**Work item**
Reproduce, without alteration, every line of the data; exclude the images.

* * * * * * * * *

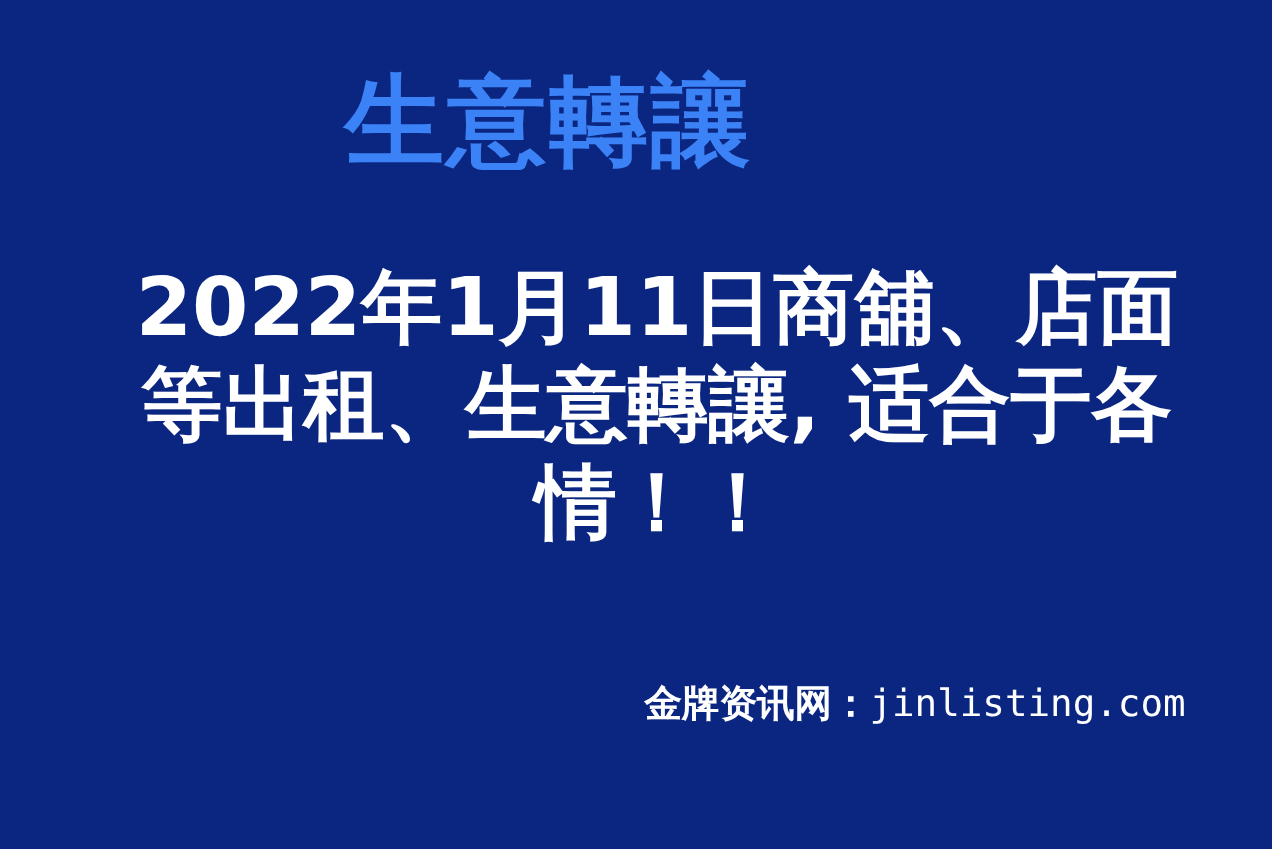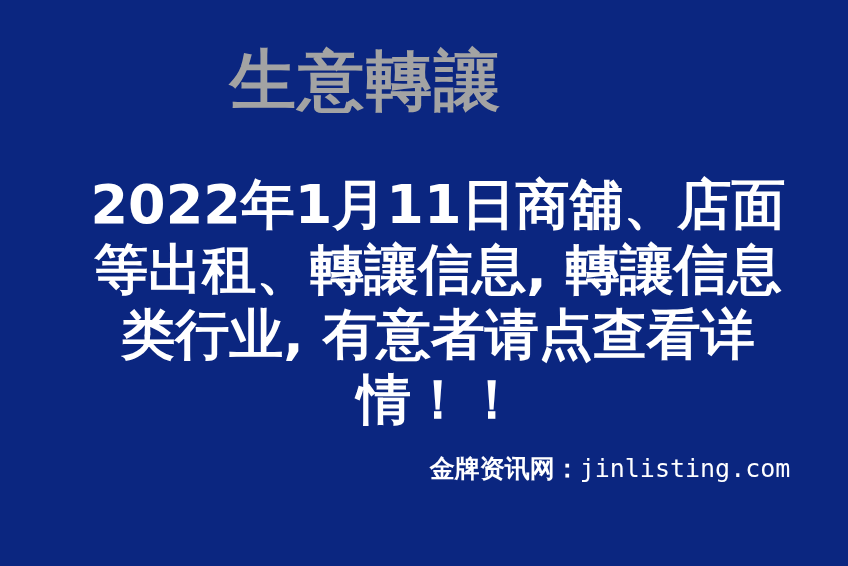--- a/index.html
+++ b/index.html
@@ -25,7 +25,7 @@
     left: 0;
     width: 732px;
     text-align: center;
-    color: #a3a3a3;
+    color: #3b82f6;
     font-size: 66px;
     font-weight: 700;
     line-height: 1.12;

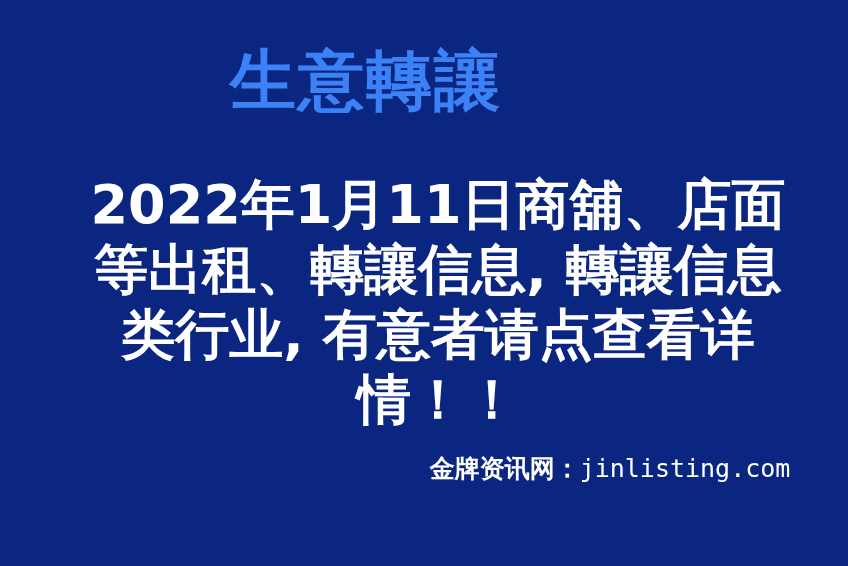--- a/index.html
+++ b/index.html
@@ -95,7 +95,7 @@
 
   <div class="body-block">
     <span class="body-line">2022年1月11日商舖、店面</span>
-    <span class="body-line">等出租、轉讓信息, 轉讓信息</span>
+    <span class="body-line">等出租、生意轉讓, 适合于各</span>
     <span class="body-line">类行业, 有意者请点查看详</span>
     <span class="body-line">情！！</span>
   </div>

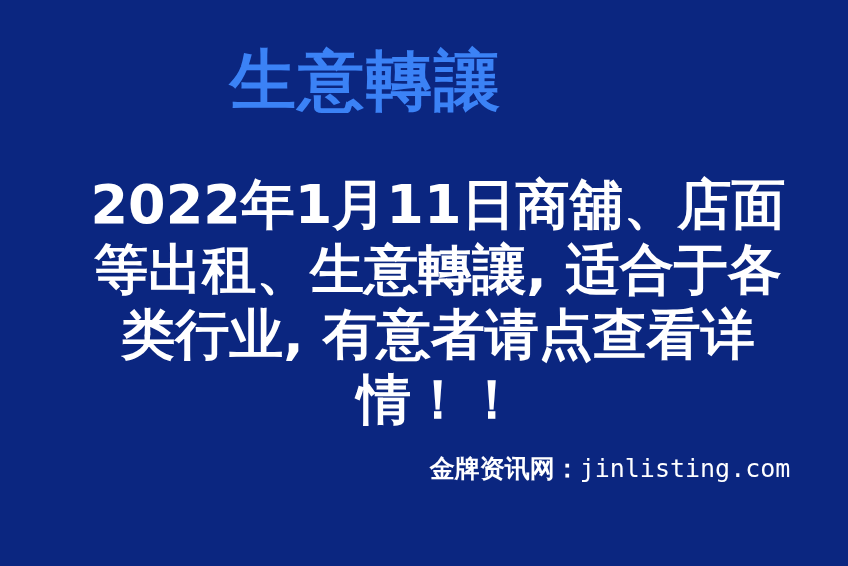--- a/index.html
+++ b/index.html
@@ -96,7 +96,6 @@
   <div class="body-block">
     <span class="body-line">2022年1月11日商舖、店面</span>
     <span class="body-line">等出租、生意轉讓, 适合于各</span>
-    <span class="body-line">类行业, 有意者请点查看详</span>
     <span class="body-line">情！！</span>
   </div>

* * * * * * * * *

**Your response**
--- a/index.html
+++ b/index.html
@@ -25,7 +25,7 @@
     left: 0;
     width: 732px;
     text-align: center;
-    color: #a3a3a3;
+    color: #3b82f6;
     font-size: 66px;
     font-weight: 700;
     line-height: 1.12;

--- a/index.html
+++ b/index.html
@@ -95,7 +95,7 @@
 
   <div class="body-block">
     <span class="body-line">2022年1月11日商舖、店面</span>
-    <span class="body-line">等出租、轉讓信息, 轉讓信息</span>
+    <span class="body-line">等出租、生意轉讓, 适合于各</span>
     <span class="body-line">类行业, 有意者请点查看详</span>
     <span class="body-line">情！！</span>
   </div>

--- a/index.html
+++ b/index.html
@@ -96,7 +96,6 @@
   <div class="body-block">
     <span class="body-line">2022年1月11日商舖、店面</span>
     <span class="body-line">等出租、生意轉讓, 适合于各</span>
-    <span class="body-line">类行业, 有意者请点查看详</span>
     <span class="body-line">情！！</span>
   </div>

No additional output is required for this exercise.